(User interface change data)
+ + + + + + +

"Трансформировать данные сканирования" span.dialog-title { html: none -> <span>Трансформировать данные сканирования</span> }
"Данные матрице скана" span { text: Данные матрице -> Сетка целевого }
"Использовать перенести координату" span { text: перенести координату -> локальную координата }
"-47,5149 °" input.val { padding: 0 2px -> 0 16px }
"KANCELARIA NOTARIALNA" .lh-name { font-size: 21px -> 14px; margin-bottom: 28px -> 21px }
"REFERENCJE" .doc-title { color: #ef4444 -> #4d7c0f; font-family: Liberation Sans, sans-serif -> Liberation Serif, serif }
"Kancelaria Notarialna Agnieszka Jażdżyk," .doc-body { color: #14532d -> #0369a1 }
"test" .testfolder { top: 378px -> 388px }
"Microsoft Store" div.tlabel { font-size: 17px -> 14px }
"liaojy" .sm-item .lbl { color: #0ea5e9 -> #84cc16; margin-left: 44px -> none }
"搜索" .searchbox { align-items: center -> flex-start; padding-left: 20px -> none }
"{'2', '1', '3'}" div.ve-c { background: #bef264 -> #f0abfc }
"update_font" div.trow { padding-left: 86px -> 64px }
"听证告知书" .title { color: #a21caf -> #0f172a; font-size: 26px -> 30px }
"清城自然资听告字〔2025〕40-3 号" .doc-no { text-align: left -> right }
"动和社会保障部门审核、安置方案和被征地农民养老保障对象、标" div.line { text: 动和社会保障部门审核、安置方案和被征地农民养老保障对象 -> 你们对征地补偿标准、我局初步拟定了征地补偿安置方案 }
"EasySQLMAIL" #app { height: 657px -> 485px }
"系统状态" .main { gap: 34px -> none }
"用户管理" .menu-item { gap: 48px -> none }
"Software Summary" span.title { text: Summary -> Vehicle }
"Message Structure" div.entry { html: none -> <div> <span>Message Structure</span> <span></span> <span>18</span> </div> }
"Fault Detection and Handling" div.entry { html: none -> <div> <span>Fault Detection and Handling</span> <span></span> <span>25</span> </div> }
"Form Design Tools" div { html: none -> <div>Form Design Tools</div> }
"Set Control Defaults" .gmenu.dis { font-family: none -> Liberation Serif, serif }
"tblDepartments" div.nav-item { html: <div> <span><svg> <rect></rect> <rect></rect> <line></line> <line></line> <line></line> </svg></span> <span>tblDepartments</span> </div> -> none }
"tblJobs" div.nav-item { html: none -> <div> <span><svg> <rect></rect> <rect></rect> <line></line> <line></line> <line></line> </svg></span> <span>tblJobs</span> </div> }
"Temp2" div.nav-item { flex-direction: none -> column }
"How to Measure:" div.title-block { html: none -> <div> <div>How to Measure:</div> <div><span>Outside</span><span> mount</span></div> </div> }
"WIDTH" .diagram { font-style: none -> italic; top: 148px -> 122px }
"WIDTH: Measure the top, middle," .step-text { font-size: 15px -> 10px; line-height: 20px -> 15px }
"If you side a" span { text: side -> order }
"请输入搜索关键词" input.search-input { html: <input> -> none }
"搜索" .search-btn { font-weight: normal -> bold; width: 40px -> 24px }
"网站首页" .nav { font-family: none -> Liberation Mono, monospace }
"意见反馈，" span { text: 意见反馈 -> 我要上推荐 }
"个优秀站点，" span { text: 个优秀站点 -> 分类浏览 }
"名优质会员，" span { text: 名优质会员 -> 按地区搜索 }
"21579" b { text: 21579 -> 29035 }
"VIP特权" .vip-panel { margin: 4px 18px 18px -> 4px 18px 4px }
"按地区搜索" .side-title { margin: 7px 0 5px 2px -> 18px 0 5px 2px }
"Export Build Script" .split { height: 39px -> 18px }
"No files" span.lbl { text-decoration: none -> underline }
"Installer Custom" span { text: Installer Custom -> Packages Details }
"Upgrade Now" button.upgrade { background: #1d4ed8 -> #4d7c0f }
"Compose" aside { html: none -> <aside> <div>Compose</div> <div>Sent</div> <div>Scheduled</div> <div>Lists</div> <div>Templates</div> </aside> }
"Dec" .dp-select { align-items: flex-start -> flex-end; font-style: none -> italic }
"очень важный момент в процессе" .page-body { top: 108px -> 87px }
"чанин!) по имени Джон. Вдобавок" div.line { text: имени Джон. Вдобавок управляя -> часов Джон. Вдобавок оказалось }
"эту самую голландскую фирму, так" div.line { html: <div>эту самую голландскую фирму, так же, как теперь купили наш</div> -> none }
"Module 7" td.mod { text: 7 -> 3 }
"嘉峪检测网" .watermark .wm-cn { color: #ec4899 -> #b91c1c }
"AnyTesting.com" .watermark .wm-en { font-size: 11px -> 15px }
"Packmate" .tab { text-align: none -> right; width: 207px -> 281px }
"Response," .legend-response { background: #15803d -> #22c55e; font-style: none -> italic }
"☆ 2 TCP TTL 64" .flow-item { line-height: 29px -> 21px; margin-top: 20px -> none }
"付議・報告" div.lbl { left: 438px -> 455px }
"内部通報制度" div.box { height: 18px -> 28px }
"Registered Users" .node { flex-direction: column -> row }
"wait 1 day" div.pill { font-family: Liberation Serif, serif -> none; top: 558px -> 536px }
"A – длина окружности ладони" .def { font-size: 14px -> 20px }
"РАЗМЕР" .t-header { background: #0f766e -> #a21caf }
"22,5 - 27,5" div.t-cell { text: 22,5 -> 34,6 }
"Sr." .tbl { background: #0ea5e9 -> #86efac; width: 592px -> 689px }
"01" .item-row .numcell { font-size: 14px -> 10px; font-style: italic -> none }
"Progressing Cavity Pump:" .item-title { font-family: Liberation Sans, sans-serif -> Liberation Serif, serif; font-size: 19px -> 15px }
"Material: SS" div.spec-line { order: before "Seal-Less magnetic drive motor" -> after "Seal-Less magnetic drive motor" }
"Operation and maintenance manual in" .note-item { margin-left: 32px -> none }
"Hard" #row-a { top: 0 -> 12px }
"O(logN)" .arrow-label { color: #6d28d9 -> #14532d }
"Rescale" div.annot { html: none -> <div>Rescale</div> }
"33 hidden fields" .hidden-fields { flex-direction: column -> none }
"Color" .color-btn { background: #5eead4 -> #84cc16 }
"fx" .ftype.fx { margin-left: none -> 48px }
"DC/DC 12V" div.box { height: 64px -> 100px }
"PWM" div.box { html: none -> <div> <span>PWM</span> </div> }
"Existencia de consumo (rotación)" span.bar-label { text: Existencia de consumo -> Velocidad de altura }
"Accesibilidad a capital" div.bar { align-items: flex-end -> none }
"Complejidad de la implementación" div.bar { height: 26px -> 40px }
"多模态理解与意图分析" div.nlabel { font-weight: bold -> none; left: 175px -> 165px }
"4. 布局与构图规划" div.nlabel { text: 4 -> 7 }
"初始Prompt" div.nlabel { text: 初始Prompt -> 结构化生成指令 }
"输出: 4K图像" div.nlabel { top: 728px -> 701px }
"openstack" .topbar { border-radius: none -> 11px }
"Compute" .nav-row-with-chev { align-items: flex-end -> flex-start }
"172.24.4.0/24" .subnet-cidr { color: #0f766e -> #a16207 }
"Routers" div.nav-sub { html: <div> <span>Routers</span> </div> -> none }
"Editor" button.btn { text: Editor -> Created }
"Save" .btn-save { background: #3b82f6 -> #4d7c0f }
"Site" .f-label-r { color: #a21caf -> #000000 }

+ + + + + + +

■ PROBLEM
Print again the lines of the entries above that fall between the line holding "left: 438px ->" and the line holding "background: #0ea5e9 ->", inclusive, exactly as they stand.

■ COMPLETED EXERCISE
"付議・報告" div.lbl { left: 438px -> 455px }
"内部通報制度" div.box { height: 18px -> 28px }
"Registered Users" .node { flex-direction: column -> row }
"wait 1 day" div.pill { font-family: Liberation Serif, serif -> none; top: 558px -> 536px }
"A – длина окружности ладони" .def { font-size: 14px -> 20px }
"РАЗМЕР" .t-header { background: #0f766e -> #a21caf }
"22,5 - 27,5" div.t-cell { text: 22,5 -> 34,6 }
"Sr." .tbl { background: #0ea5e9 -> #86efac; width: 592px -> 689px }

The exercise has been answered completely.